Author: Peter Doroshenko

Publisher: Dallas Contemporary

Language: English

Softcover, 80 pages

8.5 in x 12.5 in

ISBN: 9788867495153

 

About the Artist:

Gokita’s drawings made with pencil, charcoal and ink on paper first began to receive attention in the late 1990s. His popularity expanded domestically and internationally after the publication of Lingerie Wrestling, a collection of his works to date, in 2000.

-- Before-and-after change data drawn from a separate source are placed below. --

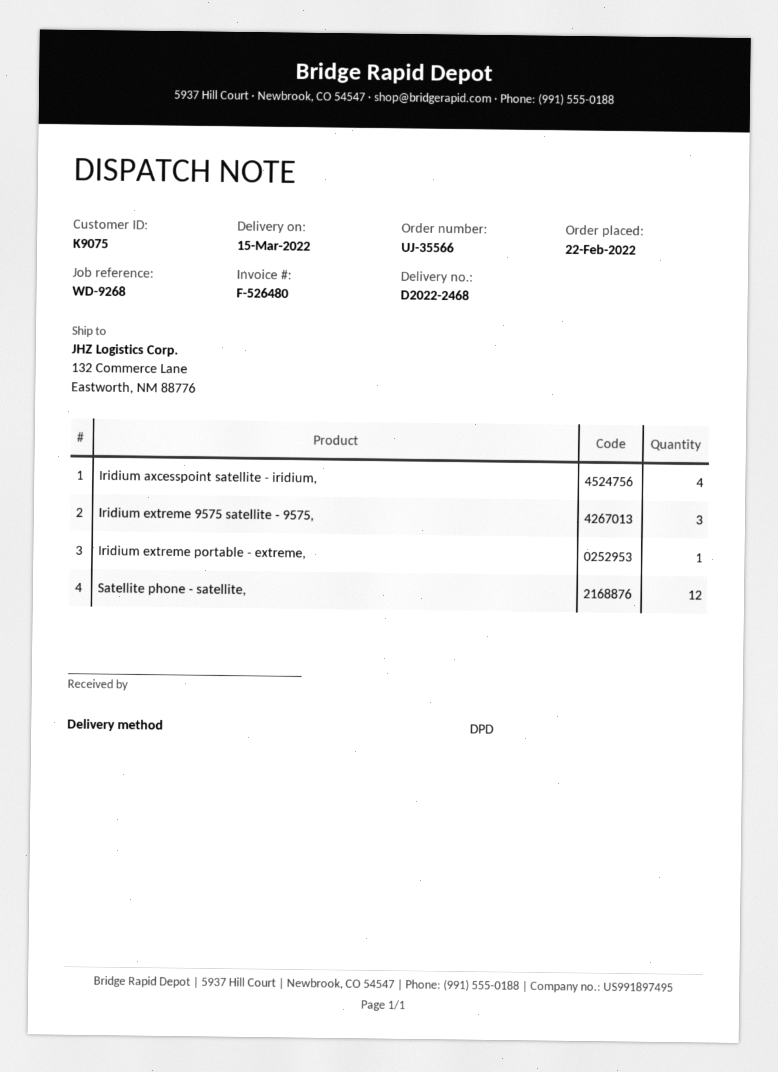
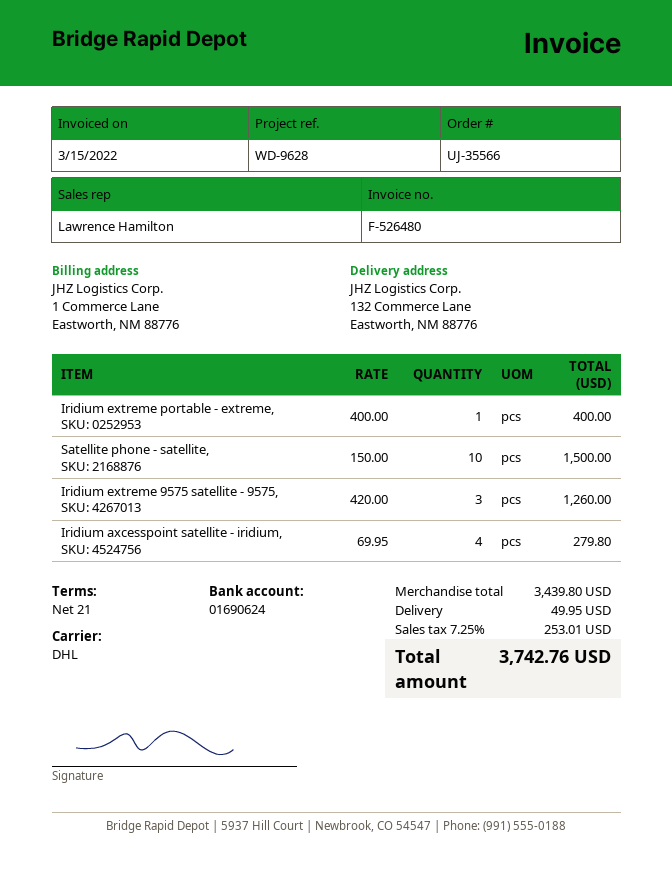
reference: WD-9268 -> WD-9628
shipping method: DPD -> DHL
Satellite phone - satellite,: 12 -> 10

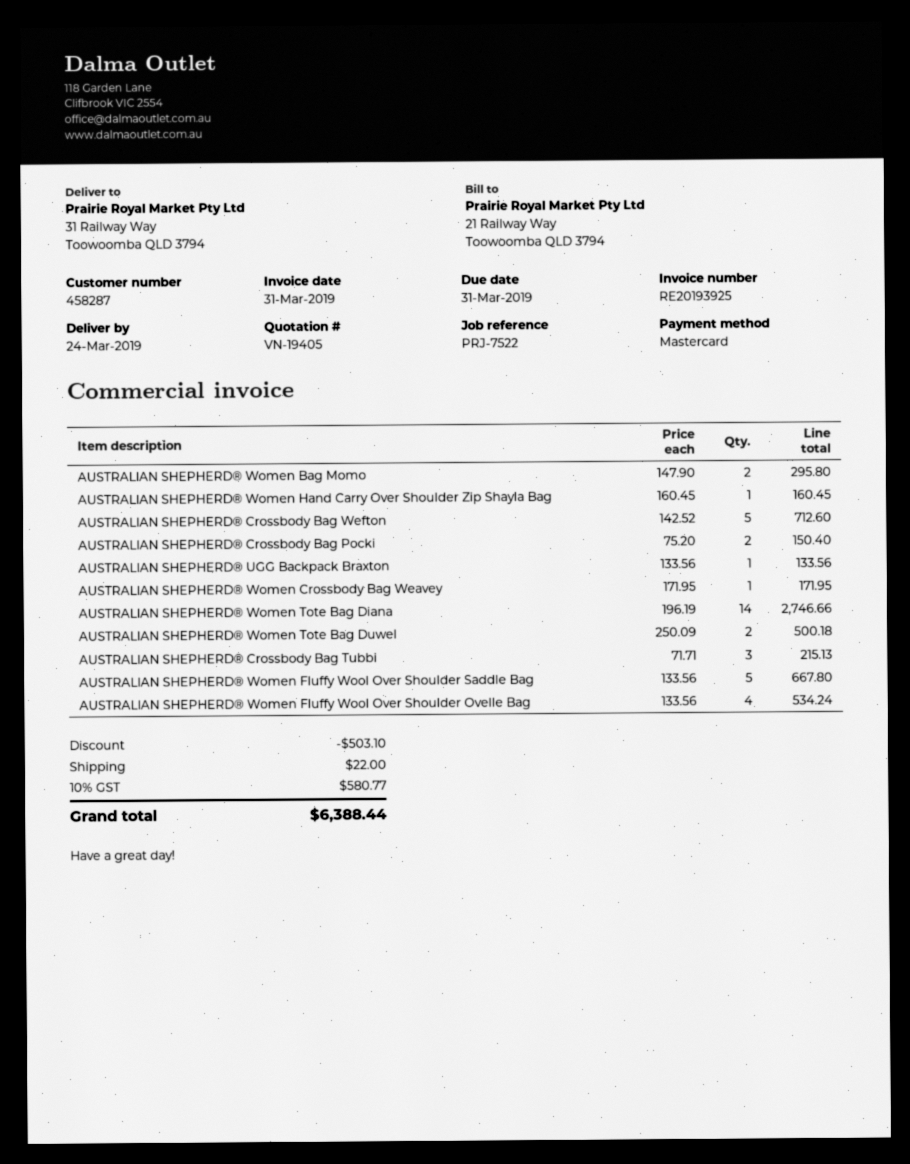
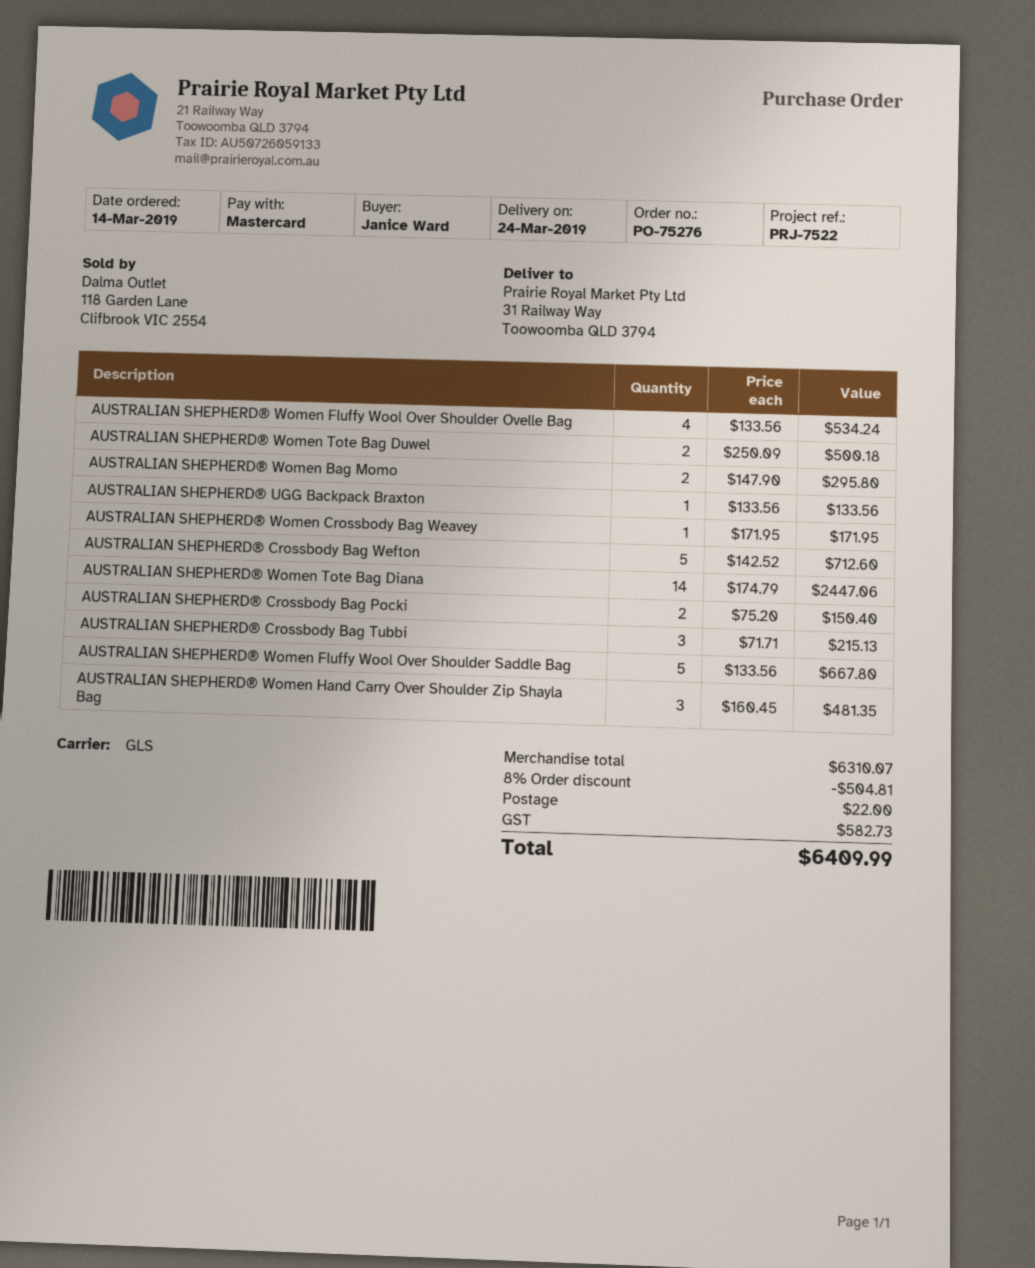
AUSTRALIAN SHEPHERD® Women Hand Carry Over Shoulder Zip Shayla Bag: 1 x 160.45 = 160.45 -> 3 x 160.45 = 481.35
AUSTRALIAN SHEPHERD® Women Tote Bag Diana: 14 x 196.19 = 2746.66 -> 14 x 174.79 = 2447.06
discount: 503.10 -> 504.81
tax: 580.77 -> 582.73
total: 6388.44 -> 6409.99

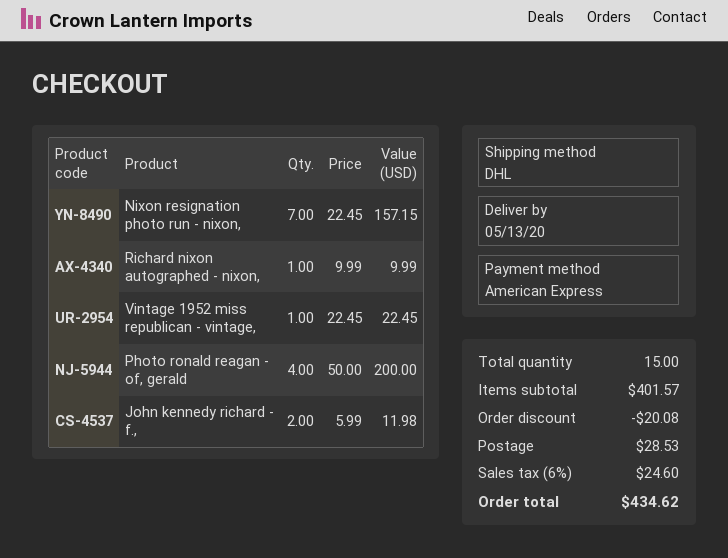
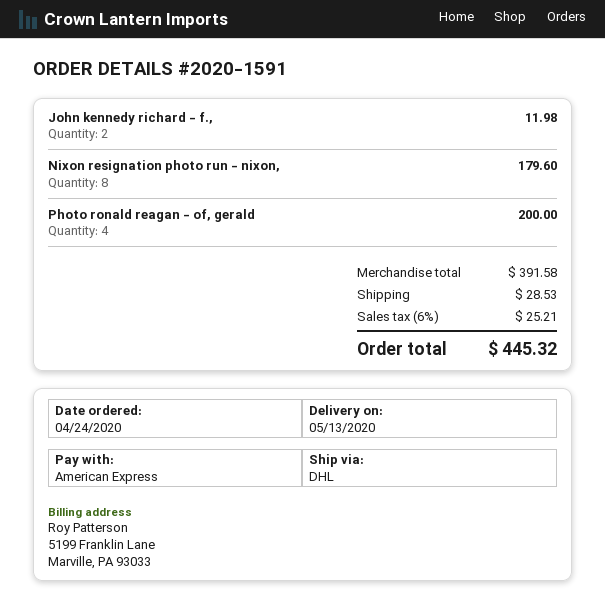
Nixon resignation photo run - nixon,: 7 for 157.15 -> 8 for 179.60
Richard nixon autographed - nixon,: 1 for 9.99 -> none
Vintage 1952 miss republican - vintage,: 1 for 22.45 -> none
subtotal: 401.57 -> 391.58
discount: 20.08 -> none
tax: 6% = 24.60 -> 6% = 25.21
total: 434.62 -> 445.32

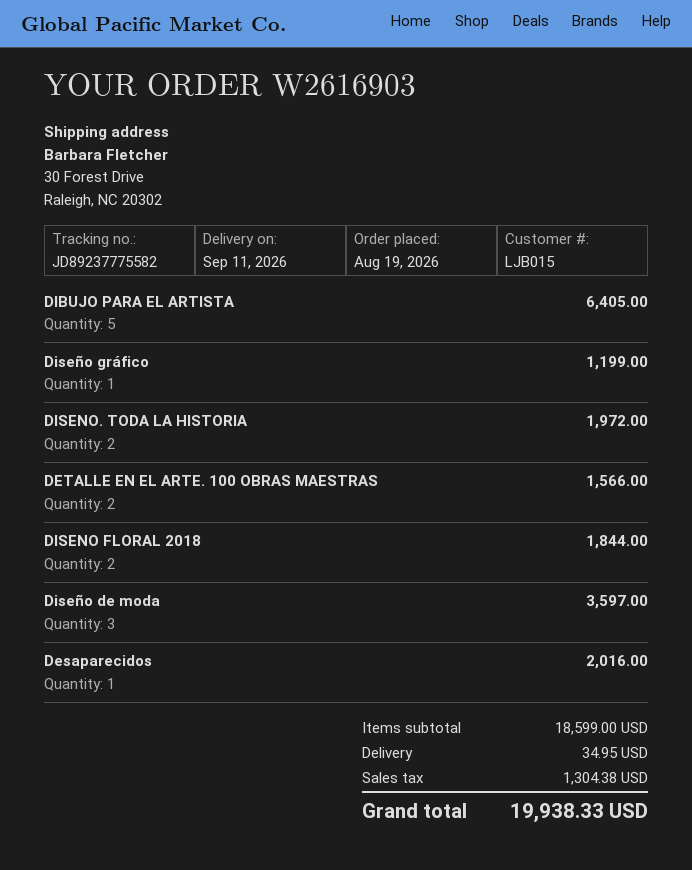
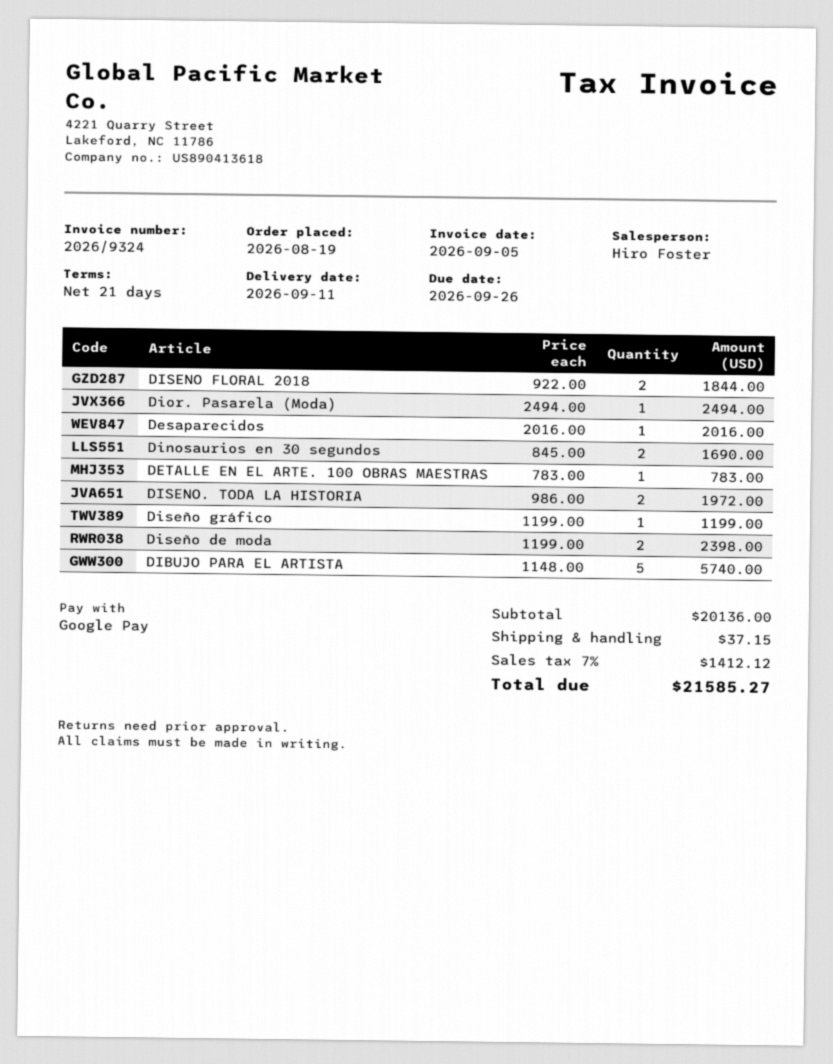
DIBUJO PARA EL ARTISTA: 5 for 6405.00 -> 5 for 5740.00
DETALLE EN EL ARTE. 100 OBRAS MAESTRAS: 2 for 1566.00 -> 1 for 783.00
Diseño de moda: 3 for 3597.00 -> 2 for 2398.00
Dior. Pasarela (Moda): none -> 1 for 2494.00
Dinosaurios en 30 segundos: none -> 2 for 1690.00
subtotal: 18599.00 -> 20136.00
shipping: 34.95 -> 37.15
tax: 1304.38 -> 1412.12
total: 19938.33 -> 21585.27

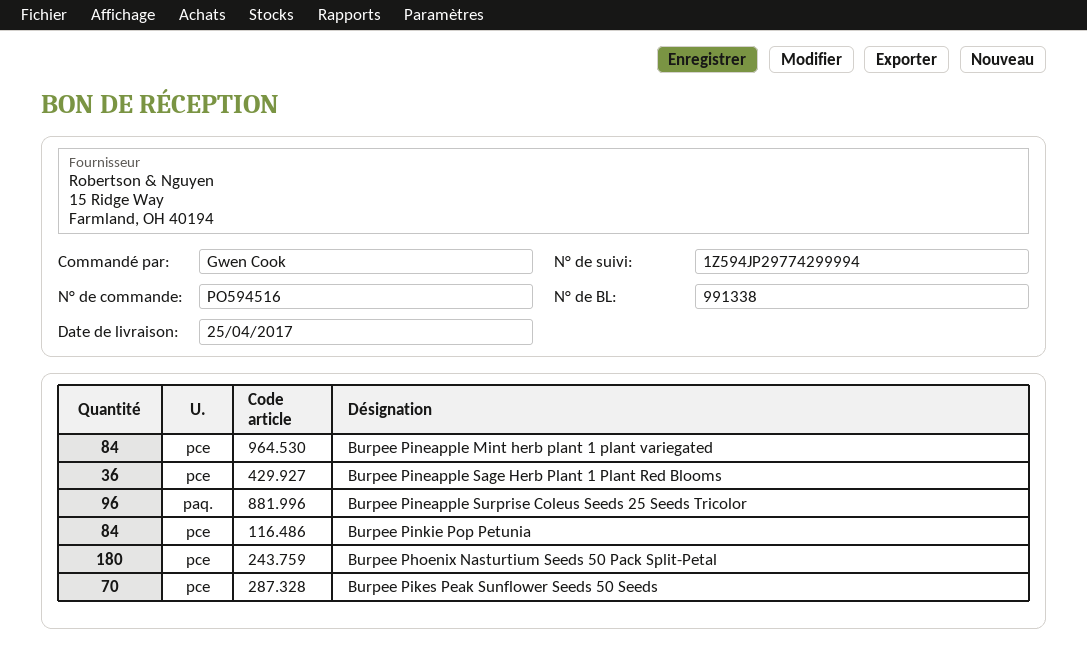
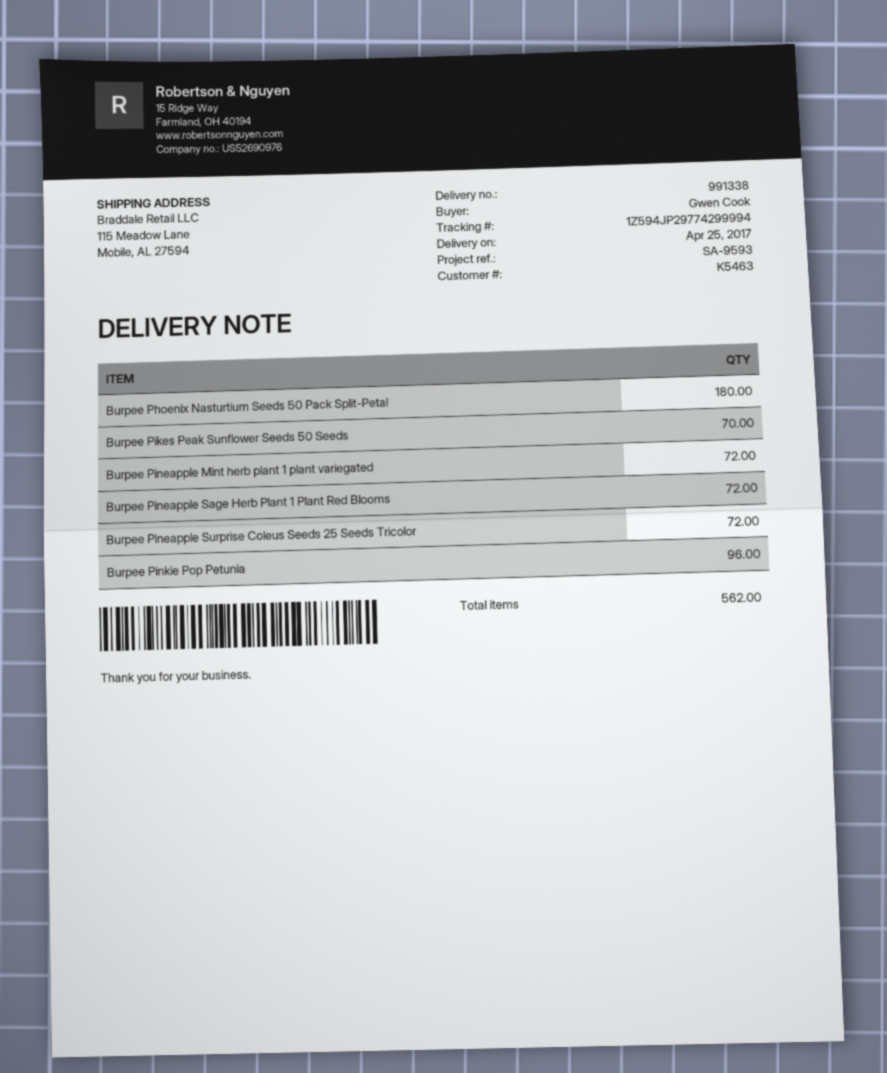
Burpee Pineapple Mint herb plant 1 plant variegated: 84 -> 72
Burpee Pineapple Sage Herb Plant 1 Plant Red Blooms: 36 -> 72
Burpee Pineapple Surprise Coleus Seeds 25 Seeds Tricolor: 96 -> 72
Burpee Pinkie Pop Petunia: 84 -> 96

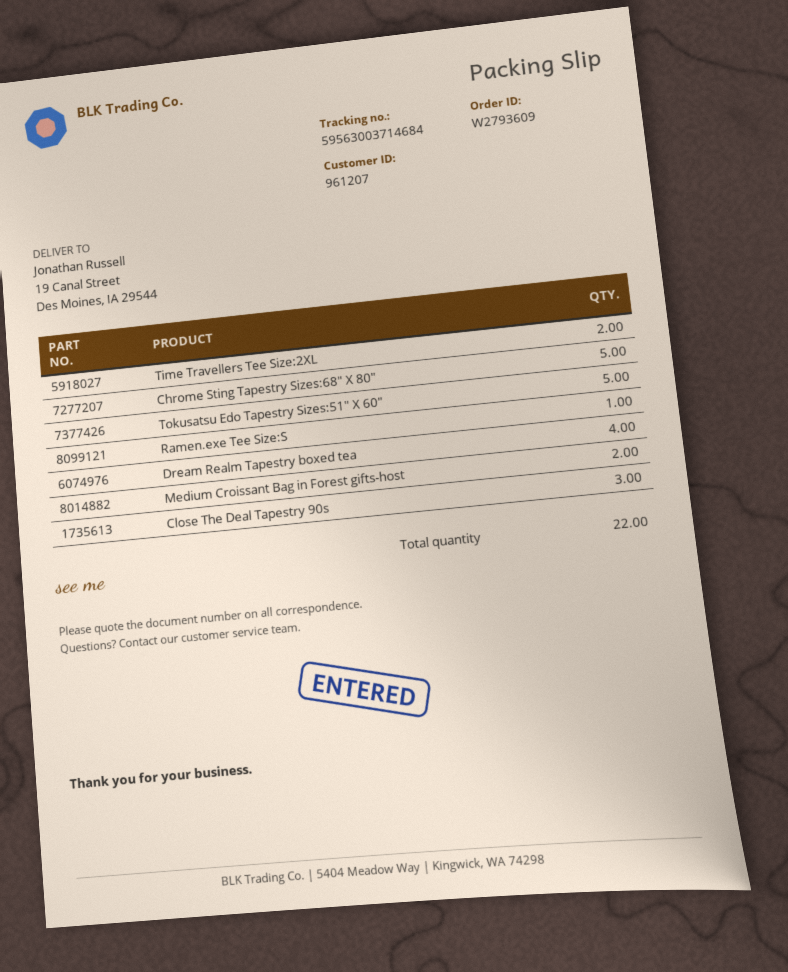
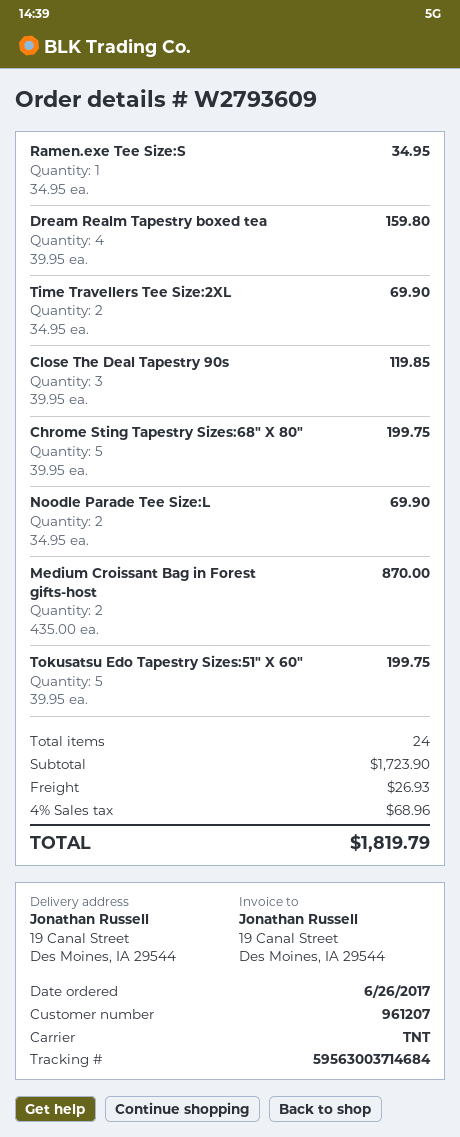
Noodle Parade Tee Size:L: none -> 2
total quantity: 22 -> 24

His style and technique continue to evolve as he perennially pushes his practice in new directions. Although he is best known for his black and white works, he has in fact employed a rich array of visual vocabulary to produce a variety of pieces including series of blue paintings, stenciled works, collages, and sculptures. From the start of 2020, Gokita return to color paintings; his solo exhibition held in Italy in March and Taka Ishii Gallery in August consisted exclusively of color works. Gokita uses soft tones and a unique palette to address a diverse array of subjects. The paintings combine seemingly effortless expression and rich textures to suggest a new evolutionary step in the artist’s oeuvre. The fruitful transformations that Gokita gracefully achieves by altering material and process also highlight the unwavering essence of his practice. Gokita has absorbed an extraordinarily wide range of elements from various styles in his own way. These include Cubism, Surrealism, Symbolism, Constructivism, Abstract Expressionism, Pop Art and Simulationism, as well as styles from the fields of commercial design, commercial photography, illustration and typography. Gokita continues to brilliantly refine all of these influences. His unique attitude towards art production straightforwardly communicates the pleasure he takes in painting.

In 2012, his work was featured in “The Unseen Relationship: Form and Abstraction” at the Kawamura Memorial DIC Museum of Art. In 2014, “THE GREAT CIRCUS,” a solo exhibition, was held at the same museum. In April 2018, “PEEKABOO” was held at Tokyo Opera City Art Gallery followed by “Get Down” held at Dallas Contemporary, Texas in June 2021. His first solo exhibition with Taka Ishii Gallery was held in 2008, followed by “Variety Show” (2012), “Holy Cow” (2017), “MOO” (2020), and “Diary” (2022).